Moschos 2012.

Methods	Study design: Parallel group RCT
Participants	Country: Greece Setting: Eye hospital Intervention: NSAIDs plus steroids Number of people (eyes) randomised: 38 (38) Number (%) of people followed up: NR Average age in years: 77 Age range in years: NR Percentage women: 68% Ethnic group: NR Percentage with diabetes: 0 (excluded) Percentage with uveitis: 0 (excluded) Comparator: Steroids alone Number of people (eyes) randomised: 41 (41) Number (%) of people followed up: NR Average age in years: 77 Age range in years: NR Percentage women: 63% Ethnic group: NR Percentage with diabetes: 0 (excluded) Percentage with uveitis: 0 (excluded) Inclusion criteria: Patients requiring phacoemulsification cataract surgery. Exclusion criteria: Presence of corneal abnormalities; history of intraocular surgery; preoperative ECC < 1500 cells/mm2; history of uveitis, diabetes, and age‐related macular degeneration; regular, systemic use of steroid or NSAIDs during the previous 3 months; and intraoperative complications, such as posterior capsule rupture, vitreous loss, lost nucleus, zonule dehiscence, and wound leak. Pretreatment: No major imbalances noted. Eyes: One eye, unclear how selected.

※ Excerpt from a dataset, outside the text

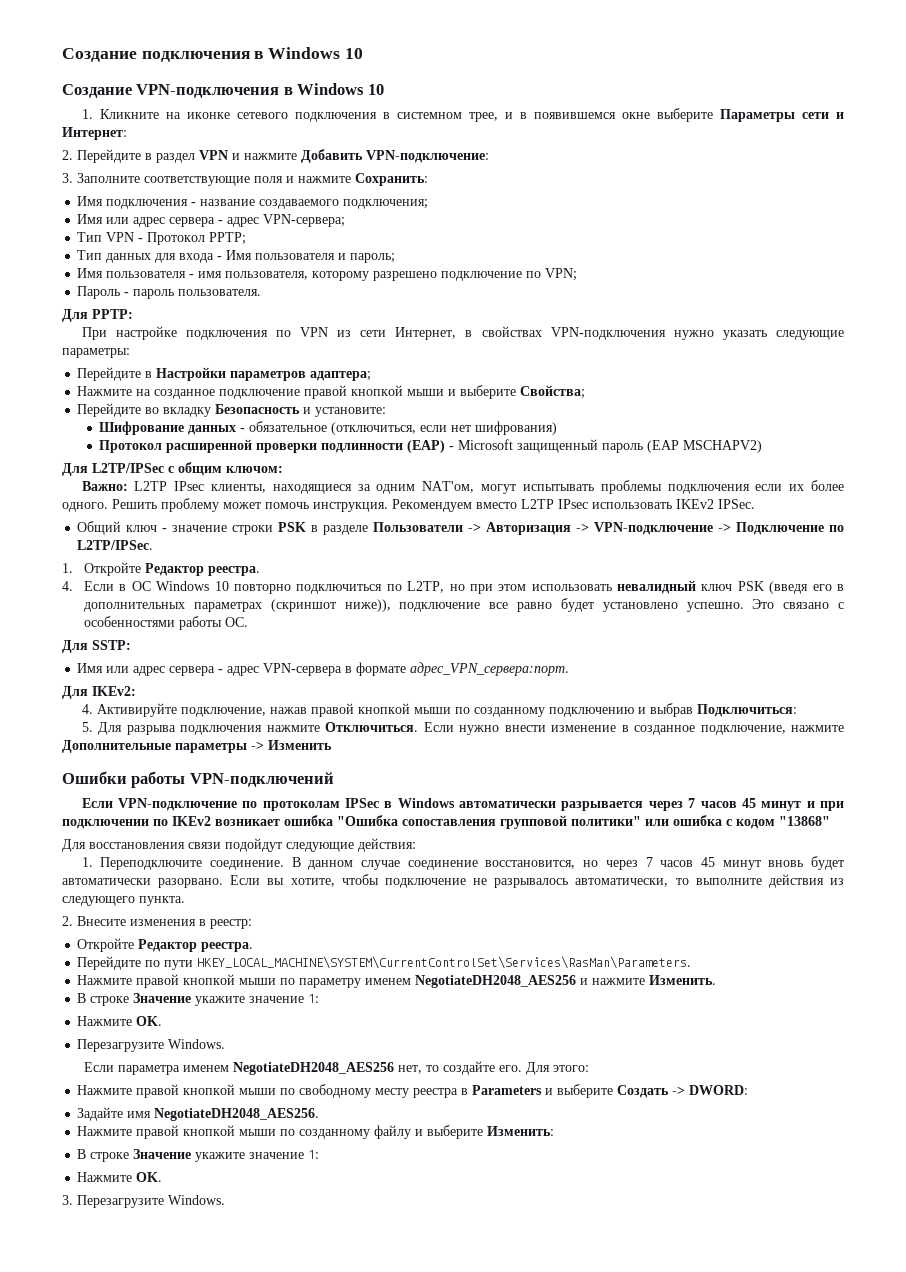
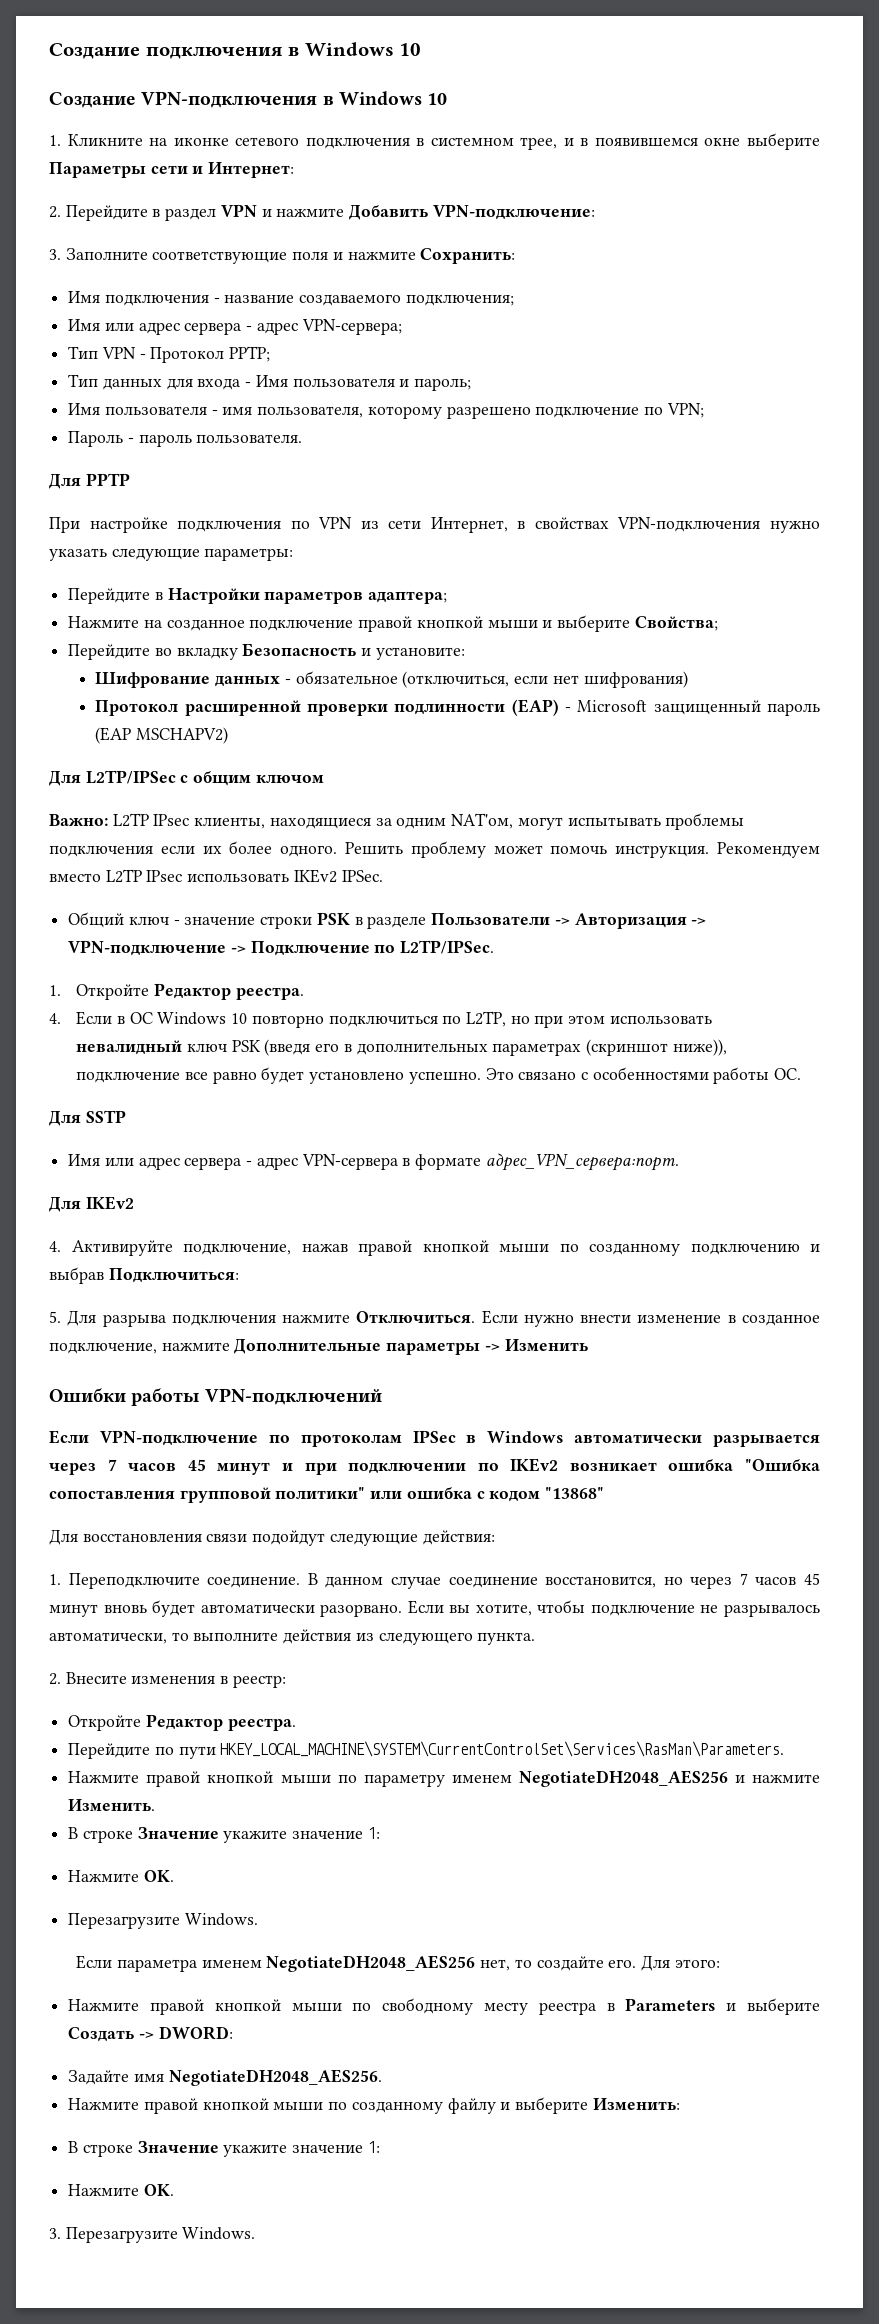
[92,309,133,319] PPTP: -> [85,473,130,486] PPTP
[226,466,283,473] ключом: -> [255,775,324,783] ключом
[92,640,131,650] SSTP: -> [85,1110,126,1123] SSTP
[92,686,136,696] IKEv2: -> [85,1196,134,1210] IKEv2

Interventions	Intervention: NSAIDs plus steroids diclofenac sodium 0.1% (Denaclof, Novartis Hellas, Athens, Greece) Times per day: 3 times Duration preoperative: days: 3 Duration postoperative: days: 28 dexamethasone sodium phosphate 0.1% (combined with chloramphenicol 0.5%) (Dispersadron (Novartis Hellas, Athens, Greece) Times per day: 4 times Duration preoperative: days: 0 Duration postoperative: days: 28 Comparator: Steroids alone dexamethasone sodium phosphate 0.1% (combined with chloramphenicol 0.5%) (Dispersadron, Novartis Hellas, Athens, Greece) Times per day: 4 times Duration preoperative: days: 0 Duration postoperative: days: 28 Type of surgery: Phacoemulsification
Outcomes	Follow‐up: 1 month CRT at follow‐up (final value) BCVA logMAR (final value)
Contact details	Authors name: Irini P. Chatziralli Institution: Department of Ophthalmology University of Athens Email: eirchat@yahoo.gr Address: Department of Ophthalmology, University of Athens, 28 Papanastasiou street 17342 Athens, Greece
Notes	Funding sources: NR Declaration of interest: "No competing financial interests exist." Date study conducted: NR Trial registration number: NR Contacting study investigators: Trial authors not contacted.
Risk of bias
Bias	Authors' judgement	Support for judgement
Random sequence generation (selection bias)	Low risk	Quote: "Patients were randomised (through random number generation) to 1 of the 2 postoperative treatment arms."
Allocation concealment (selection bias)	Unclear risk	Judgement comment: Not reported how allocation administered. Trial described as “randomised” but with no further details.
Blinding of participants and personnel (performance bias) All outcomes	High risk	Judgement comment: No information on masking. We assume that in absence of reporting on this patients and personnel were not masked.
Blinding of outcome assessment (detection bias) All outcomes	High risk	Judgement comment: No information on masking. We assume that in absence of reporting on this patients and personnel were not masked.
Incomplete outcome data (attrition bias) All outcomes	Unclear risk	Judgement comment: Follow‐up not reported.
Selective reporting (reporting bias)	Unclear risk	Judgement comment: No access to protocol or trial registry entry.